Collections > Electronic Theses and Dissertations > Principal component analyses for tree structured objects

This study is in the relatively new statistical area of Object Oriented Data Analysis, which considers general data objects (3D images, movies, etc) as the atoms of interest. The focus is on populations of tree-structured objects. Due to the highly non-Euclidean properties of the binary tree space, replacing classical analysis ideas with their counterparts in this new environment is a challenging task. Ideas analogous to Principal Component Analysis (PCA) for trees have been previously developed based on tree-lines. In this work, numerically fast (linear time) algorithms are developed for PCA based tree-lines which enable the first large scale data analysis of trees. Our analysis of tree-line PCA has lead to the invention of improved Principal Component Analyses, based on the new concepts of k-tree-lines and tree-curves. The tree-line analysis results give promising results. However, many tree-lines are required to explain most of the variation in the data. The idea of tree-curves directly targets the drawback of tree-lines. However, no polynomial-time optimal algorithm to find the optimal tree-curves exists. The heuristics developed give results that explain more variation than was observed previously. The k-tree-line study is proposed as a bridge between tree-line and tree-curve ideas.
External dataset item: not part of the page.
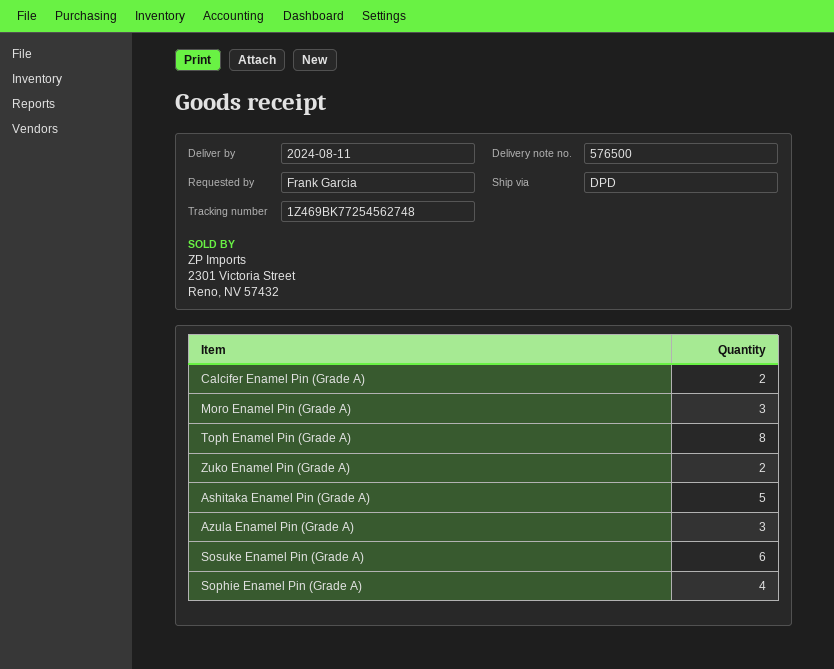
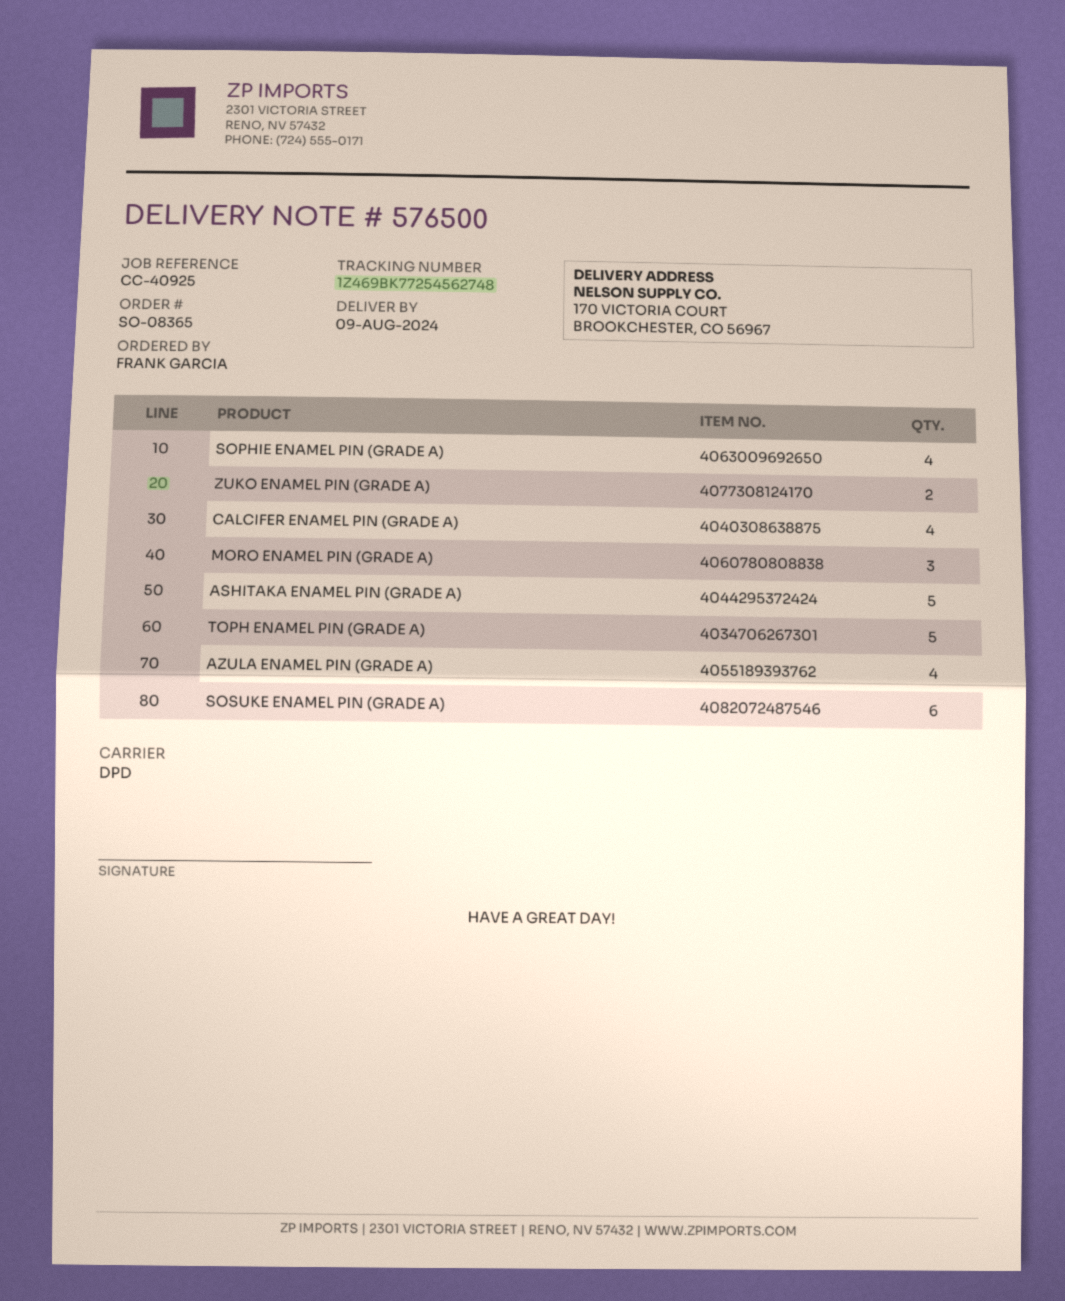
delivery date: 2024-08-11 -> 2024-08-09
Calcifer Enamel Pin (Grade A): 2 -> 4
Toph Enamel Pin (Grade A): 8 -> 5
Azula Enamel Pin (Grade A): 3 -> 4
Polynomial time algorithms are sought for this group of problems. These three different proposed PCA methods are used to conduct a study to compare the three existing data sets and measure the age effect on each subpopulation within the sets. The advantages and shortcomings of each method with respect to each other are also discussed in the context of the data analysis. The motivating data set of this study is a collection of the brain vessel structures of 105 subjects. Due to the inaccuracies in scanning and tracking of these vessels, this data set is known to include a high amount of noise. A detailed visualization method is proposed in this work to spot the instances that require manual cleaning or need to be excluded.